I wave at Mike to shut down the engine. At my feet is Mike’s tactical bag, containing several guns.
In the past, I’d struggle to hit paper targets; these are people. Why must they die? What can be gained from killing them?
The distance closes between us, now about one hundred yards. Seconds pass and we get closer still, yet the men on the boat take no notice of our approach. But then the blond surfer looks my way; his expression changes from lax to tense. He drops his fishing pole and moves for the cooler. What he comes up with is black and narrow and he moves fast toward the rail of the boat.
He’s holding a gun.
Kill them before they kill you.
The blond surfer has a gun in both hands, aimed at us.
My bladder releases on its own; urine trickles down my leg and puddles on the floor.
The dark-haired man drops his fishing pole and moves toward the cooler between them, emerging with a black pistol. He takes the same stance, the weapon ready to fire at us at a moment’s notice.

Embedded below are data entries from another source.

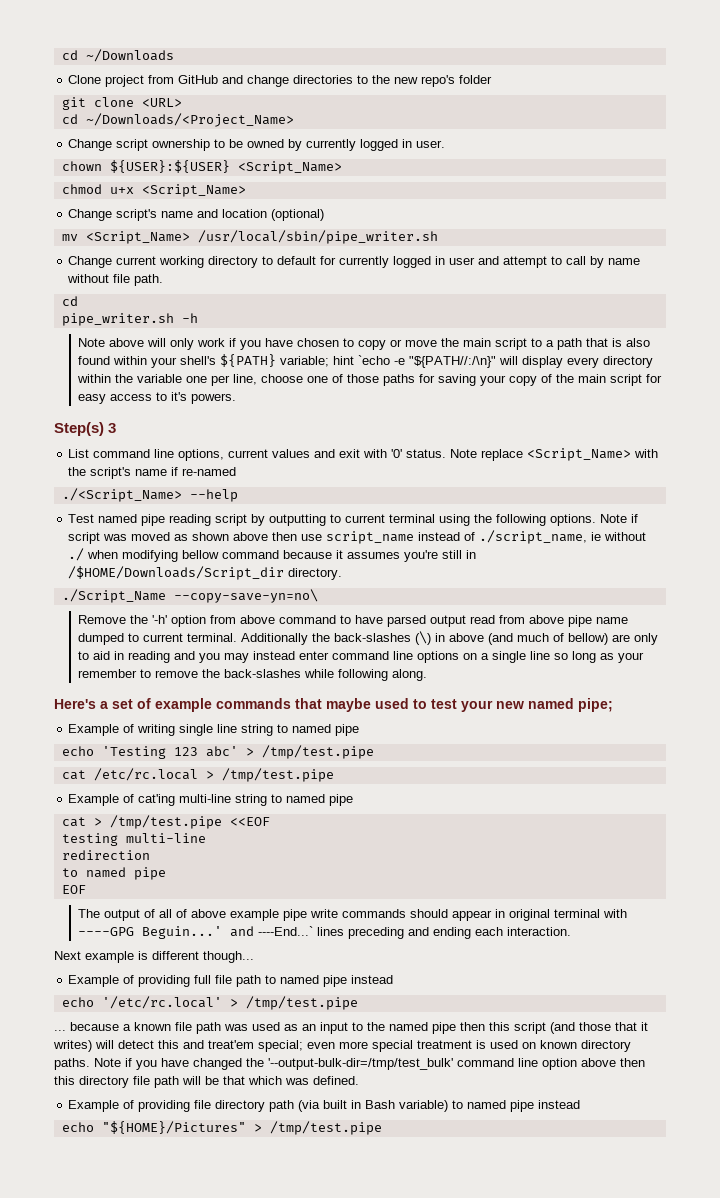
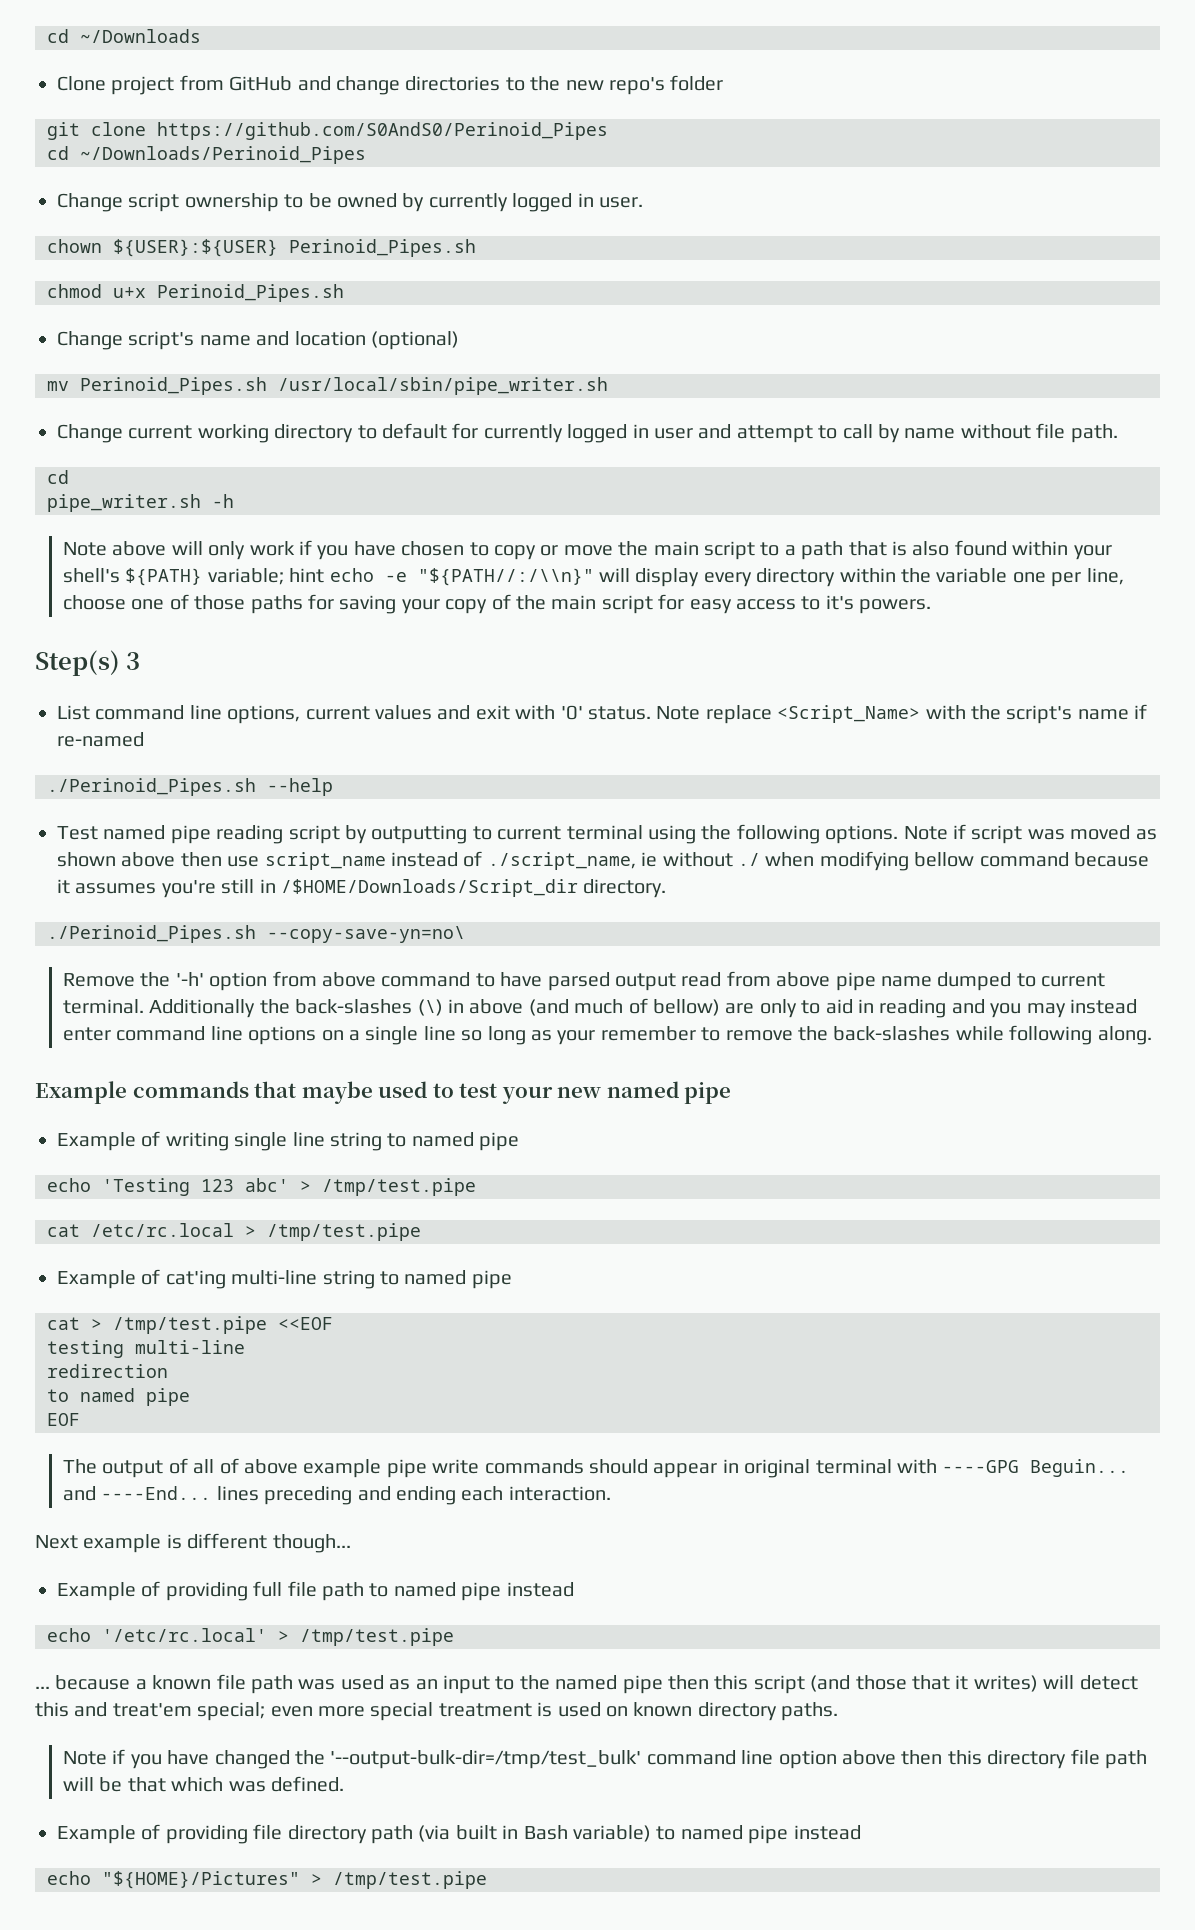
- git clone <URL>
- cd ~/Downloads/<Project_Name>
+ git clone https://github.com/S0AndS0/Perinoid_Pipes
+ cd ~/Downloads/Perinoid_Pipes
- chown ${USER}:${USER} <Script_Name>
+ chown ${USER}:${USER} Perinoid_Pipes.sh
- chmod u+x <Script_Name>
+ chmod u+x Perinoid_Pipes.sh
- mv <Script_Name> /usr/local/sbin/pipe_writer.sh
+ mv Perinoid_Pipes.sh /usr/local/sbin/pipe_writer.sh
- Note above will only work if you have chosen to copy or move the main script to a path that is also found within your shell's ${PATH} variable; hint `echo -e "${PATH//:/\n}" will display every directory within the variable one per line, choose one of those paths for saving your copy of the main script for easy access to it's powers.
+ Note above will only work if you have chosen to copy or move the main script to a path that is also found within your shell's ${PATH} variable; hint echo -e "${PATH//:/\\n}" will display every directory within the variable one per line, choose one of those paths for saving your copy of the main script for easy access to it's powers.
- ./<Script_Name> --help
+ ./Perinoid_Pipes.sh --help
- ./Script_Name --copy-save-yn=no\
+ ./Perinoid_Pipes.sh --copy-save-yn=no\
- Here's a set of example commands that maybe used to test your new named pipe;
+ Example commands that maybe used to test your new named pipe
- The output of all of above example pipe write commands should appear in original terminal with ----GPG Beguin...' and ----End...` lines preceding and ending each interaction.
+ The output of all of above example pipe write commands should appear in original terminal with ----GPG Beguin... and ----End... lines preceding and ending each interaction.
- even more special treatment is used on known directory paths. Note if you have changed the '--output-bulk-dir=/tmp/test_bulk' command line option above then this directory file path will be that which was defined.
+ even more special treatment is used on known directory paths.
+ Note if you have changed the '--output-bulk-dir=/tmp/test_bulk' command line option above then this directory file path will be that which was defined.

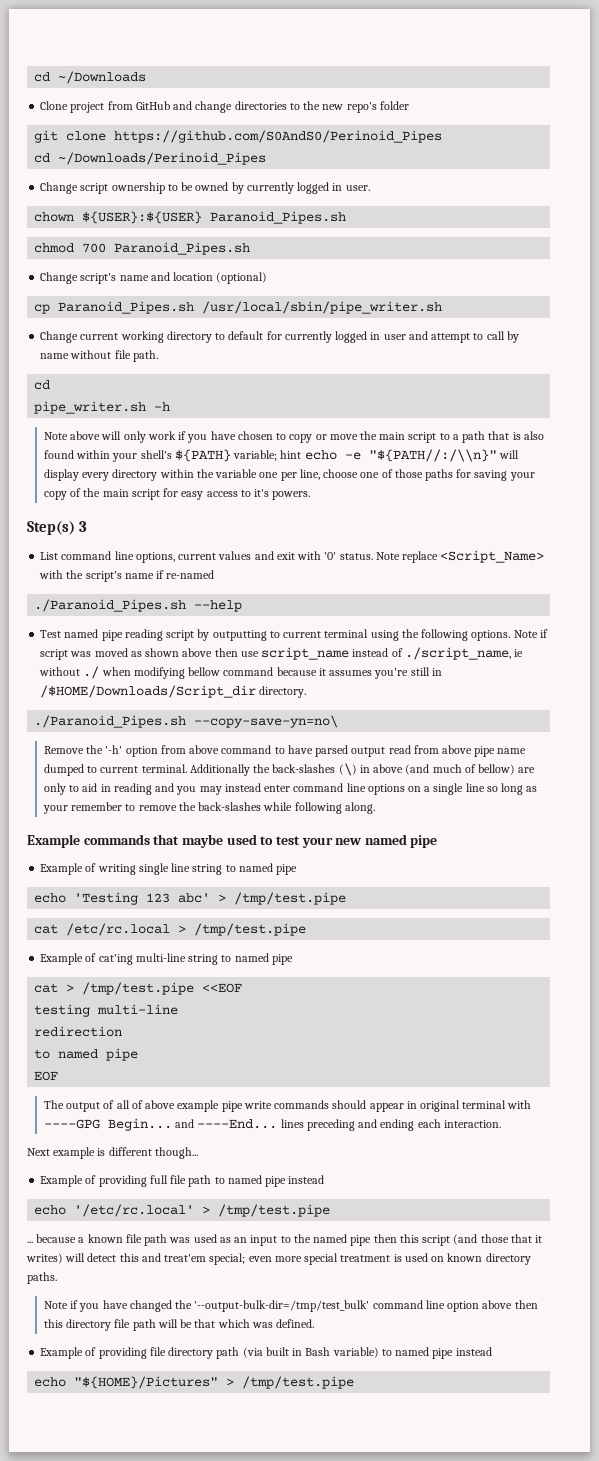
- chown ${USER}:${USER} Perinoid_Pipes.sh
+ chown ${USER}:${USER} Paranoid_Pipes.sh
- chmod u+x Perinoid_Pipes.sh
+ chmod 700 Paranoid_Pipes.sh
- mv Perinoid_Pipes.sh /usr/local/sbin/pipe_writer.sh
+ cp Paranoid_Pipes.sh /usr/local/sbin/pipe_writer.sh
- ./Perinoid_Pipes.sh --help
+ ./Paranoid_Pipes.sh --help
- ./Perinoid_Pipes.sh --copy-save-yn=no\
+ ./Paranoid_Pipes.sh --copy-save-yn=no\
- The output of all of above example pipe write commands should appear in original terminal with ----GPG Beguin... and ----End... lines preceding and ending each interaction.
+ The output of all of above example pipe write commands should appear in original terminal with ----GPG Begin... and ----End... lines preceding and ending each interaction.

“What the fuck?” Mike dives for the tactical bag and in one swift motion, draws a rifle from the bag and then a pistol, tossing it to Mayra. She frees the safety and points it at them, in a firing position on one knee. Mike is in position: finger on the trigger, the barrel of his Winchester pointed at the deck—Mike could kill them from here.
We aren’t assassins. Well, maybe Mike and Mayra could be, but I’m not. I’ve hardly fired a gun. And what does this have to do with Natalie? Is she on board?
Seconds pass. Maybe seventy yards between our boat and the cruiser.
Christel, do they know we are coming?